My boehmei and emilia do this all the time, and are far more easier to deal with than a OW species all things being equal.


----------



## viper69 (May 28, 2017)

Walker253 said:


> It's funny on the surface, but is a serious question as well
> 
> Don't know where the extra quote  came from



Indeed. The extra came after I added in info to help the OP. I wanted to say a few other things too hahah.


----------



## viper69 (May 28, 2017)

jdoolittle761 said:


> So besides the p cambridgei are there any other nw ts that can help me gain more experience with tendencies and speed of ow



Speed - sure, more potent venom than Psalmo, none.

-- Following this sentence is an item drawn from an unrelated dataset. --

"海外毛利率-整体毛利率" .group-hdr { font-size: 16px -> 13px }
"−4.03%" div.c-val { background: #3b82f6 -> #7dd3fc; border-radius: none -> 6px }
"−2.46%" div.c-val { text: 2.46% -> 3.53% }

Speed- Tapis are regarded as the fastest Ts out there

Anything out of the Ephebopus genus is lightning on land, HIGHLY nervous.

Reactions: Like 2


----------



## Stella Maris (May 28, 2017)

basin79 said:


> Idiothele mira. Absolutely stunning little T's and if they're out and about (they're trap door tarantulas) they'd sooner run back to the safety of their burrow.

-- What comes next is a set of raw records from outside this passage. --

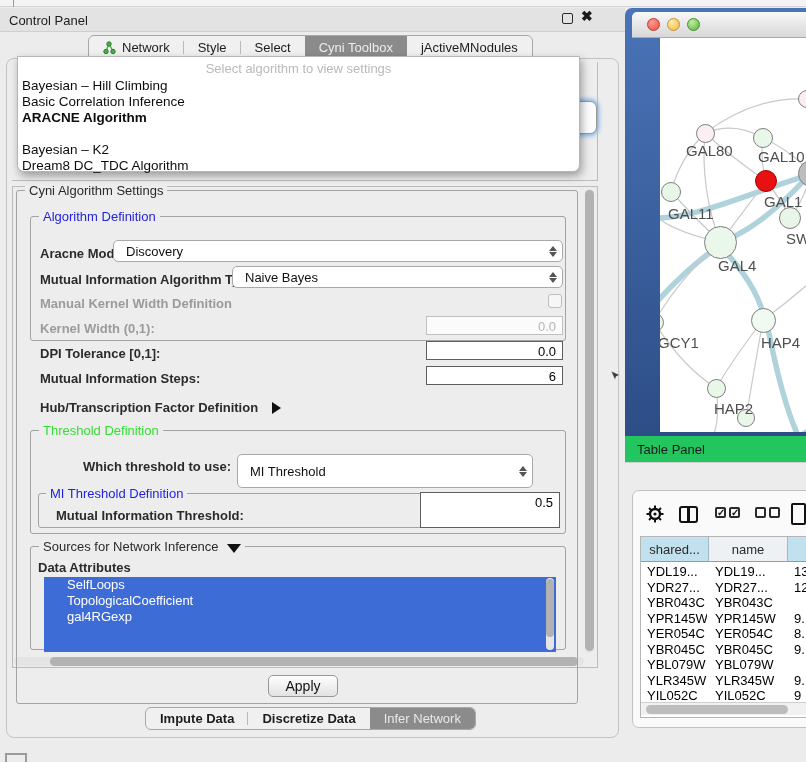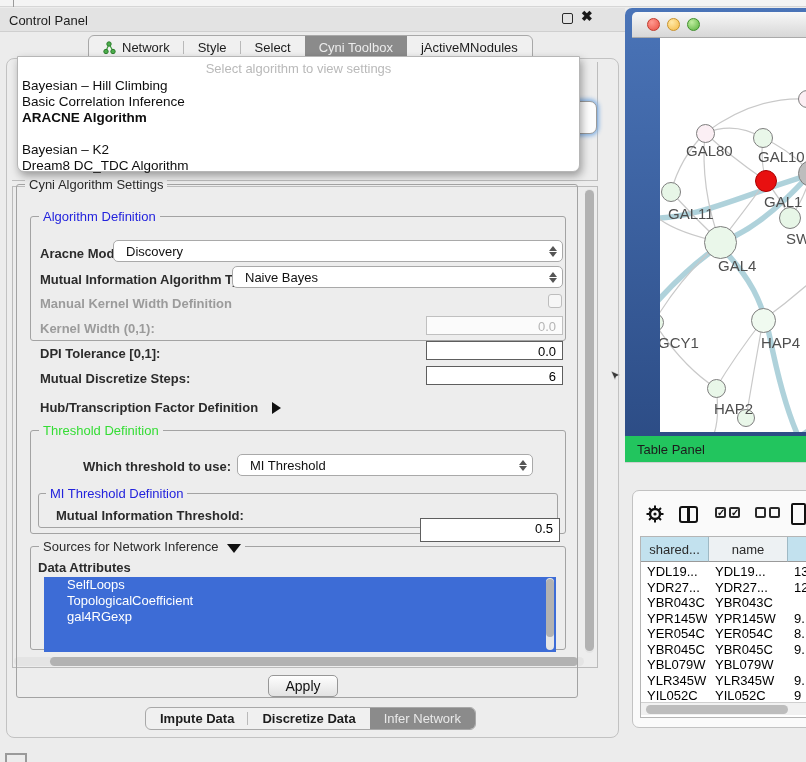"Cyni Algorithm Settings" div.abs { top: 184px -> 190px }
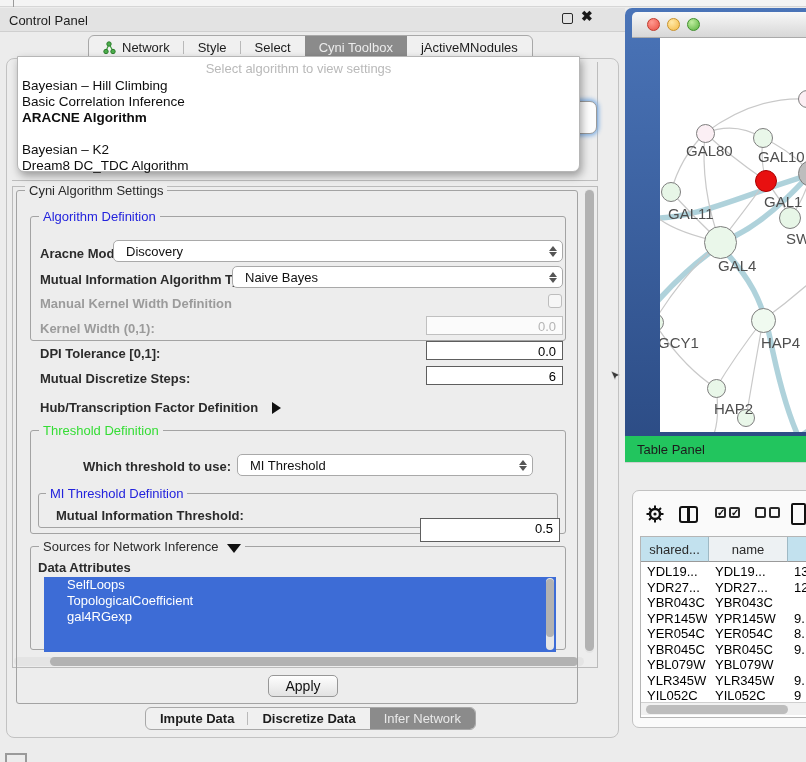"Mutual Discretize Steps:" div.abs { text: Discretize -> Information }
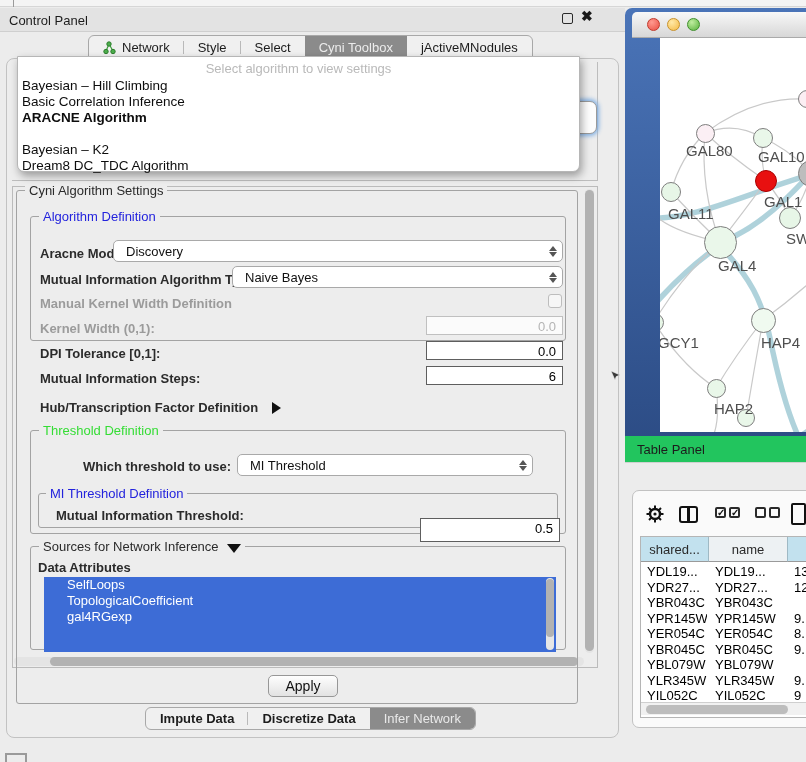"MI Threshold" div.abs { height: 22px -> 34px }
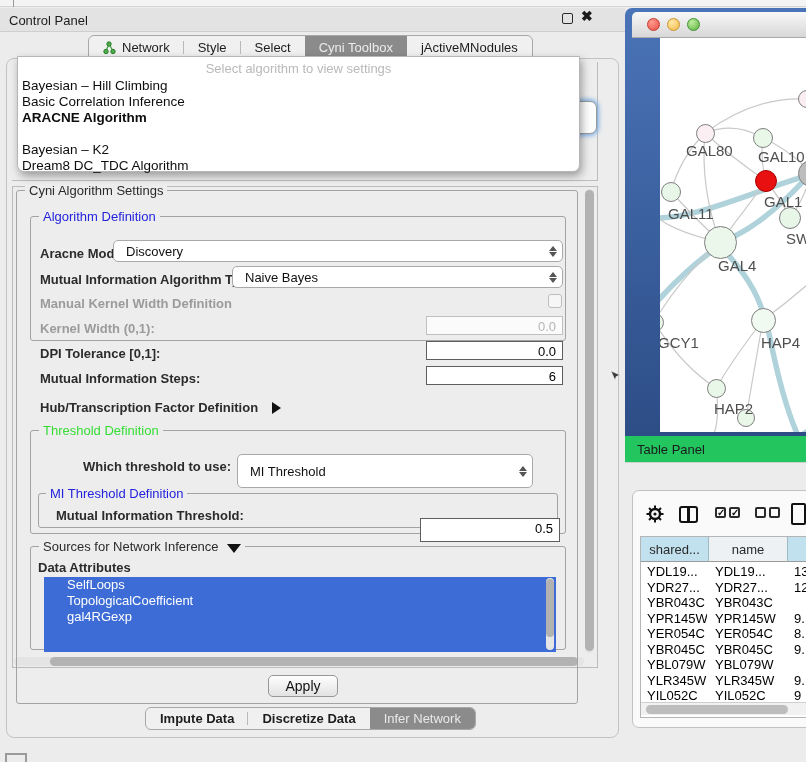"0.5" div.abs { height: 24px -> 36px; top: 518px -> 492px }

My I. mira sling, Scooter, got rehoused recently. I dug a little pre-made burrow for him and less than a day later, he has made that burrow his hiding place! I love how adorable he is!

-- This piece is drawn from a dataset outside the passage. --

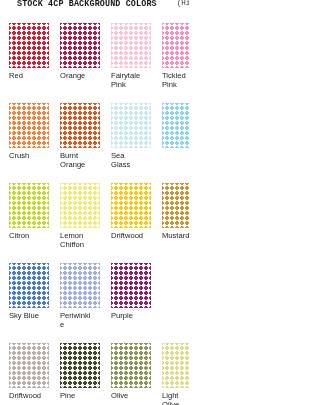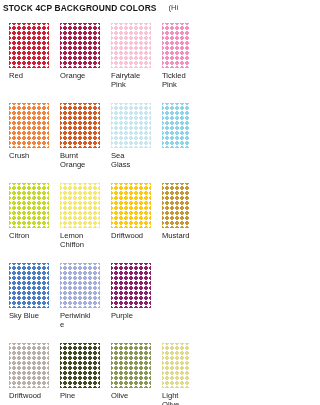"STOCK 4CP BACKGROUND COLORS" .header { align-items: center -> flex-start; font-family: none -> Liberation Mono, monospace; padding-left: 3px -> 17px }
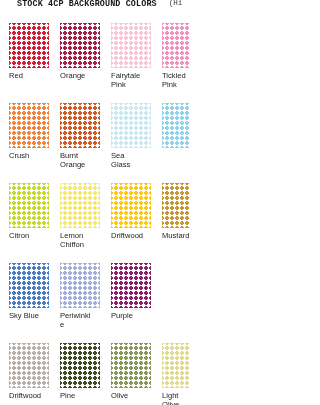"(Hi" .header-sub { margin-left: 12px -> 20px }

I second the fact that Idiothele mira and Ceratogyrus darlingi make great beginner OW species. I have both and they are great baboon spiders!

Reactions: Like 1


----------



## Hoshnobobo (May 28, 2017)

I bought a big collection of Ts a few weeks back that includes a 4"+ Cyriopagopus lividus. I did not like the enclosure it was in and decided to rehouse, I opened the lid and touched a paint brush to the webbing just inside the enclosure, I burst out and ran up my arm holding the lid of the enclosure, up the center of my face and down my back then fell on the floor. I was super lucky not to get bit but I would not recommend this species to anyone as a starter. I have 2 Obts that as long as long as I'm smart about it are pretty easy to deal with.

Reactions: Agree 1 | Funny 3


----------



## Hoshnobobo (May 28, 2017)

I have been impressed with how calm the King Baboons have been during feeding and maintenance, they ALL suck during rehousing Though, I just prefer new worlds in general


----------



## Ungoliant (May 28, 2017)

Nightstalker47 said:


> I'd try the P.cambridgei first, they are awesome Ts and should warm you up for a future OW species, they aren't as venomous but can still be quite a handful.


_Psalmopoeus_ are dangerous. You might get one and like it so much you never even want an OW.

Reactions: Funny 5


----------



## basin79 (May 28, 2017)

Ungoliant said:


> _Psalmopoeus_ are dangerous. You might get them and like them so much you never even want an OW.


How could you possibly not want a H.mac?

Reactions: Agree 1


----------



## Venom1080 (May 28, 2017)

basin79 said:


> My Heteropoda lunula puts my p
> 
> 
> How could you possibly not want a H.mac?


Because they hide all the time. Even in my collection, I rarely see mine out.

Reactions: Award 1


----------



## basin79 (May 28, 2017)

Venom1080 said:


> Because they hide all the time. Even in my collection, I rarely see mine out.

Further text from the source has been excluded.